Die Musiker speisen ihre neuen Kompositionen hierbei aus einem Traditionsstrom. Im Metal-Journalismus wird dies bereits seit den frühen Achtzigern wahr- und ernst genommen. Journalisten vom Fach (Special-Interest-Presse) werden also in Elfleins Buch nicht überwältigend neue Erkenntnisse vorfinden.
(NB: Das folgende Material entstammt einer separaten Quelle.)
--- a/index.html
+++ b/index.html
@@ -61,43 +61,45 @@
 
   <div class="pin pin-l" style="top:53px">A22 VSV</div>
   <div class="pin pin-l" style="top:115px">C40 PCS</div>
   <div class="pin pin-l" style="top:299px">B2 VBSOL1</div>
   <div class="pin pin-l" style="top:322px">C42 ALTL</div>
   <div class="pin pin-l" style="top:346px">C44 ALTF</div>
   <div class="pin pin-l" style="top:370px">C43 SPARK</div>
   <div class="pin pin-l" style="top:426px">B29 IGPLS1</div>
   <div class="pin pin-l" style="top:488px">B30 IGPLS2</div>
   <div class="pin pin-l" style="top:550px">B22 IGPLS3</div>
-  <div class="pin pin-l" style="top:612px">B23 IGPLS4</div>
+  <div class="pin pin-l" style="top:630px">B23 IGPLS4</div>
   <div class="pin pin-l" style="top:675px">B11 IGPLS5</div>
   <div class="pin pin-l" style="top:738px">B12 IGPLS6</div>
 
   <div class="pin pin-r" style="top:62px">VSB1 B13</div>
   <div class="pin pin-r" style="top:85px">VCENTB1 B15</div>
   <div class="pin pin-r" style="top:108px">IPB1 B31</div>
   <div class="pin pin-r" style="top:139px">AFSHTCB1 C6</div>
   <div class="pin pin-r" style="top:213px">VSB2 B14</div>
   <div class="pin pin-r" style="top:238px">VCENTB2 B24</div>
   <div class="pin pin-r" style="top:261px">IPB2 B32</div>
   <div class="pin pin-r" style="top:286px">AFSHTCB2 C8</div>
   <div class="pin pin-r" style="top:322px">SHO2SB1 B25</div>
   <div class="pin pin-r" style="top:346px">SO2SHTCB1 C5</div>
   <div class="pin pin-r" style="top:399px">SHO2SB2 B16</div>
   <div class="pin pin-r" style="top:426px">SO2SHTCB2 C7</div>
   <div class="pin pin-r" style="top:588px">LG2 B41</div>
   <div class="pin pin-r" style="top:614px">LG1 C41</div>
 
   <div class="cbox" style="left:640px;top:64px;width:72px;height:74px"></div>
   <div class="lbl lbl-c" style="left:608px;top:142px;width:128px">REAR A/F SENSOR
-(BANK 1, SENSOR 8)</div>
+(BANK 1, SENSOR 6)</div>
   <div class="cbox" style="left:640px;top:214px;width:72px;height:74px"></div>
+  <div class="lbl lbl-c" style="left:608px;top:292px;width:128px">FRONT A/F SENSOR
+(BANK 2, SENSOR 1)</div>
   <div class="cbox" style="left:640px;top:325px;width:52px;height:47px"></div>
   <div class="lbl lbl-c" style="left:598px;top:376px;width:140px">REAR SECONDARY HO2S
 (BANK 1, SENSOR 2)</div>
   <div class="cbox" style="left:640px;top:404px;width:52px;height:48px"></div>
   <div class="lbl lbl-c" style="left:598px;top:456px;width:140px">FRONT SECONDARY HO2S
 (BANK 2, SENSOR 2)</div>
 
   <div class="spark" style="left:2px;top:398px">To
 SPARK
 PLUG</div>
Gerade die akademische Beschäftigung mit Heavy Metal und seinen Sub-Genres erfährt eine äußerst skeptische Beurteilung durch den harten Kern. Die Notenbeispiele im Innenteil werden Fans sicher abschrecken. Auch wird manchen die Bewusstheit, die Elflein hinter den Kompositionen aufdeckt, sauer aufstoßen. Im Sinne einer kritischen Analyse genretypischer Regeln kann man Dietmar Elflein nur ermuntern, mit seiner Forschung in dieser Weise fortzufahren. Er selbst fordert eine interdisziplinäre Verknüpfung: „Die geisteswissenschaftliche und journalistische Aufmerksamkeit, die gerade der Bereich des Extreme Metal aktuell genießt, könnte so musikanalytisch begleitet und befruchtet werden und bietet eine Möglichkeit der Verbindung von musikalischer Stilanalyse und musikalischer Bedeutung.“ (S. 312) Nur ist zu befürchten, dass dann der musikanalytische Teil unter dem geschwätzigen Partner zu leiden haben wird. Dies liegt in der Eigenart der Narration, die sich lieber auf spektakuläre Details stürzt, als sich durch die Formenlehre der Musik zu kämpfen. Elfleins Buch bietet erste Gelegenheit für diese Art von Schlachtengetümmel.

 

Dominik Irtenkauf

 

 

Dietmar Elflein: Schwermetallanalysen. Die musikalische Sprache des Heavy Metal, Bielefeld 2010: transcript, ISBN 978-3-8376-1576-0 [= texte zur populären musik; Bd. 6].